As with the Soviet central planners who are their political mater and paterfamilias, at the core of the new Utopianism are schemes for densely populated cities connected and interconnected by grandiose transit systems and encircled by federal open space. The Central Committee had its imperious Moscow Metro and V.I. Lenin Leningrad Metro systems; the politburo in Sacramento will have its bullet train and light rail. For that matter, at least the Reds did their transit in style, compared to the post-apocalyptic hellholes of systems in Los Angeles and San Francisco.

A metro station in a repressive, impoverished dictatorship where people had no hope.
A metro station in the richest nation in human history, where opportunity is everywhere.

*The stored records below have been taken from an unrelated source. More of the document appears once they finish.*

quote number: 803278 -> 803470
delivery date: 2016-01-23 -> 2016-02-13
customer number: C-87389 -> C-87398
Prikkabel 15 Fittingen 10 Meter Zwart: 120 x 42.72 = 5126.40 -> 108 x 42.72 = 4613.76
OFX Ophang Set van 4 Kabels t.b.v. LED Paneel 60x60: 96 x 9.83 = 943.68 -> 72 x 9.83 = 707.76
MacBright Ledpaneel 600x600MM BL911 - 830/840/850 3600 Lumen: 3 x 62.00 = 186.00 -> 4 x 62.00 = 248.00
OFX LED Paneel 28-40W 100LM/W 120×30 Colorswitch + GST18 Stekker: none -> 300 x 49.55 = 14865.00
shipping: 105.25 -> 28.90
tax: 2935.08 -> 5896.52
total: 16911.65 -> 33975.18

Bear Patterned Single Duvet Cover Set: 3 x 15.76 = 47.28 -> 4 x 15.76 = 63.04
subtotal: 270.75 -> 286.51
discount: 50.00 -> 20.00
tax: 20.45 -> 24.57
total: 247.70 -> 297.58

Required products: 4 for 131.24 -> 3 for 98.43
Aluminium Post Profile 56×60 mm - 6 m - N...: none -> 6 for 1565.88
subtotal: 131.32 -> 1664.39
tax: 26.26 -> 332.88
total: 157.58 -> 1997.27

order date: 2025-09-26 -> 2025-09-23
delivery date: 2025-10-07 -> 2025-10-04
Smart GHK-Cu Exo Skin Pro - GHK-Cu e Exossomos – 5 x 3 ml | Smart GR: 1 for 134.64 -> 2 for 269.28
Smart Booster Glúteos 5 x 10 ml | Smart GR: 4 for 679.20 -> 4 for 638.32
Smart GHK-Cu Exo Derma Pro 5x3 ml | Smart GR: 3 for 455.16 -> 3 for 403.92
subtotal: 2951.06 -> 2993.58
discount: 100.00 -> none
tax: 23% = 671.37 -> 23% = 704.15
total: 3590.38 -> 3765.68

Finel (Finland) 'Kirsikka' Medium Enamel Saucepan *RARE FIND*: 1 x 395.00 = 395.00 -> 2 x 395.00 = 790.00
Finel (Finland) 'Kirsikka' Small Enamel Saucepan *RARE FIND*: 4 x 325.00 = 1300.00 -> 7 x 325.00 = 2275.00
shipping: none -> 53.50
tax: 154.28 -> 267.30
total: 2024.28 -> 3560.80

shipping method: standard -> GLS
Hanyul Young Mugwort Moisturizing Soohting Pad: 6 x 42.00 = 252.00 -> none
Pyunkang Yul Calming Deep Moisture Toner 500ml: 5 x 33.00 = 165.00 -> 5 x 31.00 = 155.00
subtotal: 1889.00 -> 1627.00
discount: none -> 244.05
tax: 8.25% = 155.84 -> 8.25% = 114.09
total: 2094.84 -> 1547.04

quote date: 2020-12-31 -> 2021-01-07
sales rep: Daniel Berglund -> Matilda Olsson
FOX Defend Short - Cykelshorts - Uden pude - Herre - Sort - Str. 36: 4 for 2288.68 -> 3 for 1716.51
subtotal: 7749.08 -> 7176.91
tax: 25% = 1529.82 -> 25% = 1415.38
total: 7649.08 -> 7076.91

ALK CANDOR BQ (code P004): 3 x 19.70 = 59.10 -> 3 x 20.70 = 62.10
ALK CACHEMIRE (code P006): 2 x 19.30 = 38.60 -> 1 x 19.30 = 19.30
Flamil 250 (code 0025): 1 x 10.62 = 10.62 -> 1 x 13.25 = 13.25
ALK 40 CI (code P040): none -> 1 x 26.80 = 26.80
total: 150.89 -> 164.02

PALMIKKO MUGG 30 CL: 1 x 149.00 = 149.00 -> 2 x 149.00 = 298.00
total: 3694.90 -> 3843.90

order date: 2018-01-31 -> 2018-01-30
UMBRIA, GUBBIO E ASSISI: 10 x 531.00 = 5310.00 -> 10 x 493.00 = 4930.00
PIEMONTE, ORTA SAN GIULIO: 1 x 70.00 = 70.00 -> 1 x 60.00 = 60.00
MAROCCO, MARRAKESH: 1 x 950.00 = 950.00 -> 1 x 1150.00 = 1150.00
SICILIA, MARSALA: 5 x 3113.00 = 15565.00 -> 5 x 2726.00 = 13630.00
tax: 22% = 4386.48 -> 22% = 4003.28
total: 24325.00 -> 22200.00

Mass transit limits economic opportunity. Consider a recent immigrant from Mexico trying to gain a foothold in his new land. His first job likely will require him to travel considerable distances. He may find work as a gardener, a field worker, a day laborer. At first he’ll be dependent on others to get around, so he’ll hook up with workers who already have vehicles. Then, at the earliest possible time he’ll purchase a second- or third-hand car or truck of his own, and like that the gates of opportunity will open wider: In that vehicle he can visit multiple work sites every day, haul around his equipment, and transport others to work sites. He can supplement his income with odd jobs (go to any Home Depot and out front you’ll see the guys with their pickups offering hauling and removal services).

For millions of immigrants that secondhand car or truck, while expensive, is their central economic lifeline. That’s true of lower income people generally. According to a 2010 paper in the journal Urban Geography, “studies of mostly welfare populations have suggested that while public transportation is not unimportant, the automobile is a critical factor in moving from welfare to work.” (emphasis added) Indeed, even the Utopians acknowledge this fact, which is why states like California issue driver licenses to illegal immigrants and soften requirements such as registration fees for low income people.

To you and me, an old Chevy. To a recent immigrant, hope.

The individual automobile has been the single biggest driver (pardon the pun) of economic prosperity in the last 100 years, unlocking opportunities simply unknown to past eras. After World War II the auto industry lifted tens of millions into the middle class. They bought cars, built cars, sold cars, and repaired cars. Families were able to move away from crowded, dirty urban cores to the space and affordability of the suburbs. By the 1950s the automobile was as central to Americans’ identity as baseball and rock and roll.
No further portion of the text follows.